For any of these accounts, "to get the highest returns, you may have to deal with a smaller bank, a credit union or an online bank," notes Gaby C. Mechem, CEO of NIM Retirement Group.
Invest in fixed-income assets
Lastly, you can take advantage of high interest rates now by investing in fixed-income assets. Depending on the specific investment, there might be some risk to the principal you invest. But you also might be able to simply hold whatever fixed-income securities you buy and earn a guaranteed interest rate.
For example, US government Treasury bills and bonds are worth considering, notes Mechem. Another option, albeit more complex, is investing in annuities that provide fixed returns. "Annuities such as multi-year guaranteed annuities offer some of the highest yields available today and also have the additional benefit that the interest on the annuity is tax-deferred," says Mechem.

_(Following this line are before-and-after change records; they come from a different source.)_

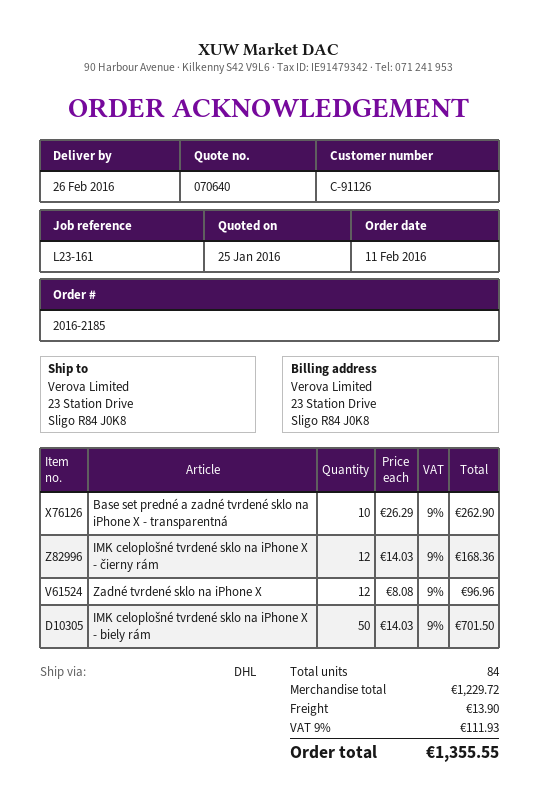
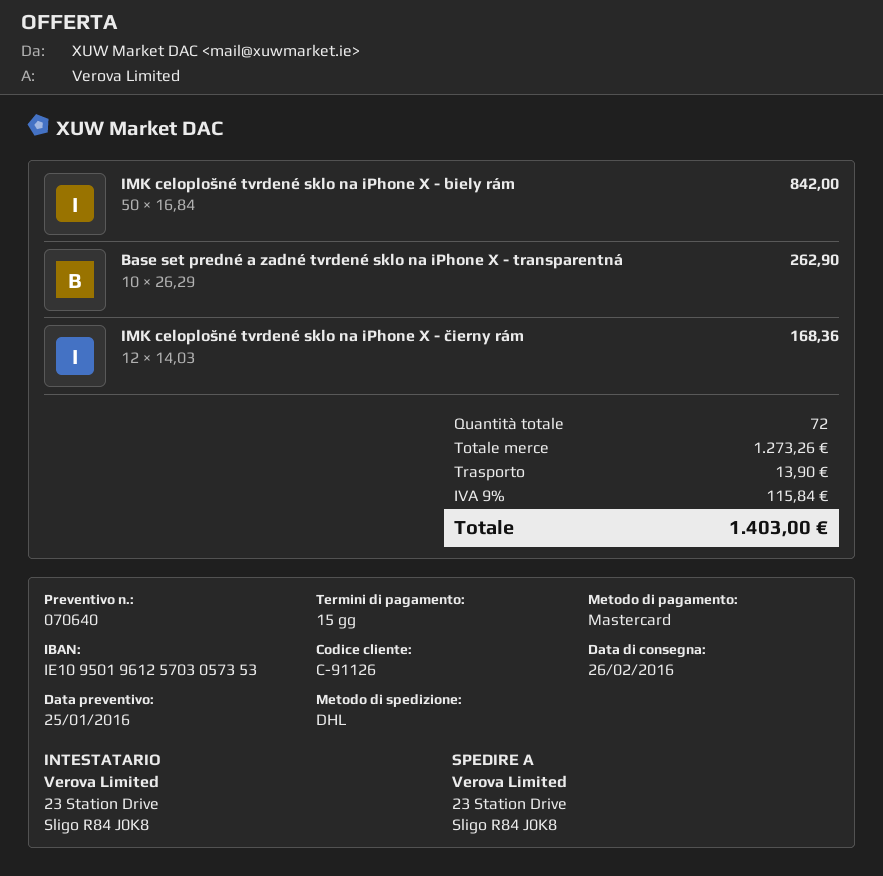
Zadné tvrdené sklo na iPhone X: 12 x 8.08 = 96.96 -> none
IMK celoplošné tvrdené sklo na iPhone X - biely rám: 50 x 14.03 = 701.50 -> 50 x 16.84 = 842.00
total quantity: 84 -> 72
subtotal: 1229.72 -> 1273.26
tax: 9% = 111.93 -> 9% = 115.84
total: 1355.55 -> 1403.00

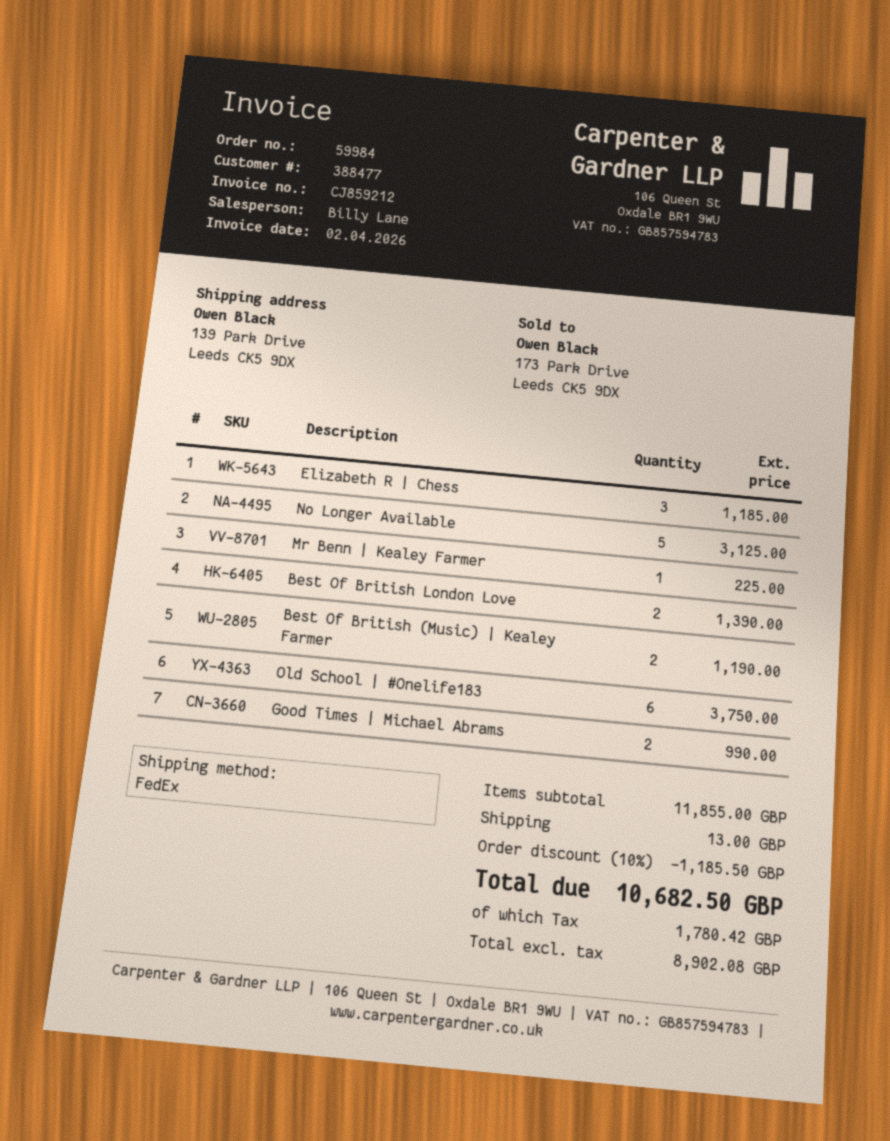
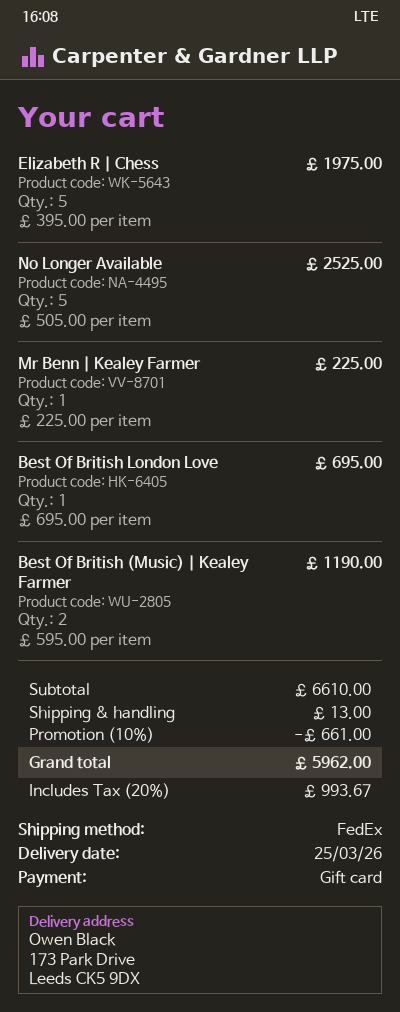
ship to: 139 Park Drive, Leeds CK5 9DX -> 173 Park Drive, Leeds CK5 9DX
Elizabeth R | Chess: 3 for 1185.00 -> 5 for 1975.00
No Longer Available: 5 for 3125.00 -> 5 for 2525.00
Best Of British London Love: 2 for 1390.00 -> 1 for 695.00
Old School | #Onelife183: 6 for 3750.00 -> none
Good Times | Michael Abrams: 2 for 990.00 -> none
subtotal: 11855.00 -> 6610.00
discount: 10% = 1185.50 -> 10% = 661.00
tax: 1780.42 -> 993.67
total: 10682.50 -> 5962.00

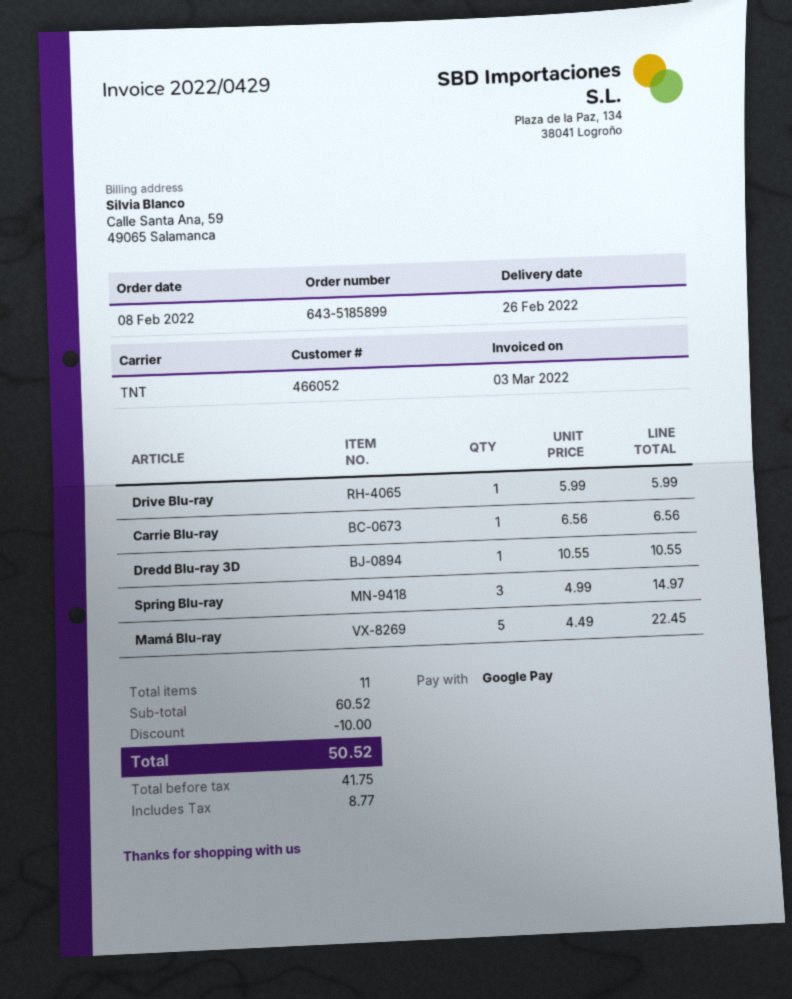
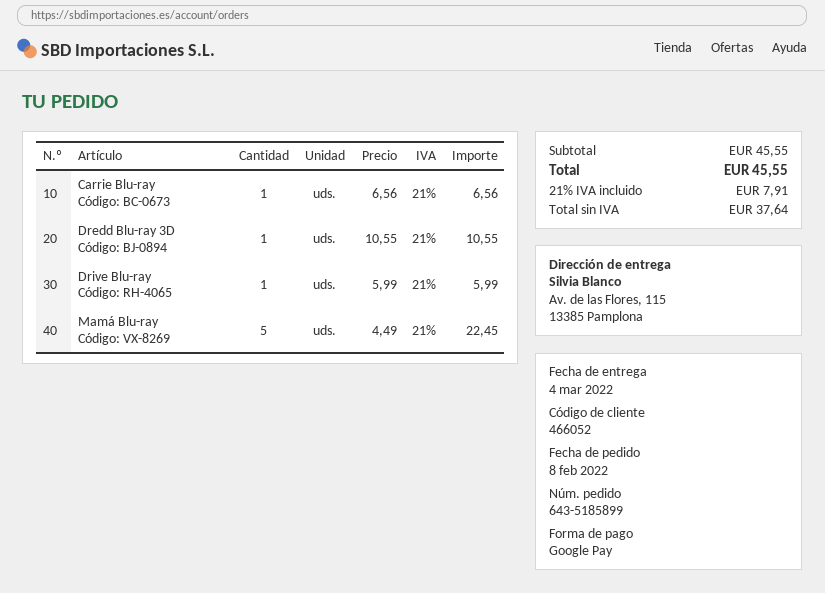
delivery date: 2022-02-26 -> 2022-03-04
Spring Blu-ray: 3 x 4.99 = 14.97 -> none
subtotal: 60.52 -> 45.55
discount: 10.00 -> none
net: 41.75 -> 37.64
tax: 8.77 -> 7.91
total: 50.52 -> 45.55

However, annuities can carry a series of fees, penalties and other nuances that should be carefully considered before purchase. Other fixed-income assets like Treasuries can be more straightforward, albeit the yields might not be as high.
The bottom line
Earning significant interest income in 2024 is still well within reach for many people. While rates might drop this year, there are still opportunities to lock in returns.
"If interest rates fall significantly in 2024, as most experts now predict, banks and credit unions would likely be the first to drop their rates. Insurance companies offering annuities would then follow. If an investor is concerned about falling interest rates, they should lock in the highest rates they can now find for a period of several years or longer," says Mechem.
Even if the opposite happens, where the economy ends up gaining strength and the Fed continues to raise interest rates, that's not necessarily a bad thing for those looking to earn interest income.
If that happens, "investors with CDs, bonds, Treasuries or annuities that are maturing soon could also take advantage of those rising interest rates relatively quickly. Investors whose funds are locked into longer term CDs, bonds, Treasury bonds or annuities could pay early withdrawal fees or surrender penalties to get access to their money to reinvest it in higher rate products, or they could just hold onto their savings investments and enjoy whatever level of interest they are receiving," adds Mechem.
Whatever happens, it's good to stay informed so you can continue to find opportunities to maximize interest income. "In any scenario where rates are changing – rising or falling – it is advantageous for the depositor to stay in touch with their banker," notes Cary.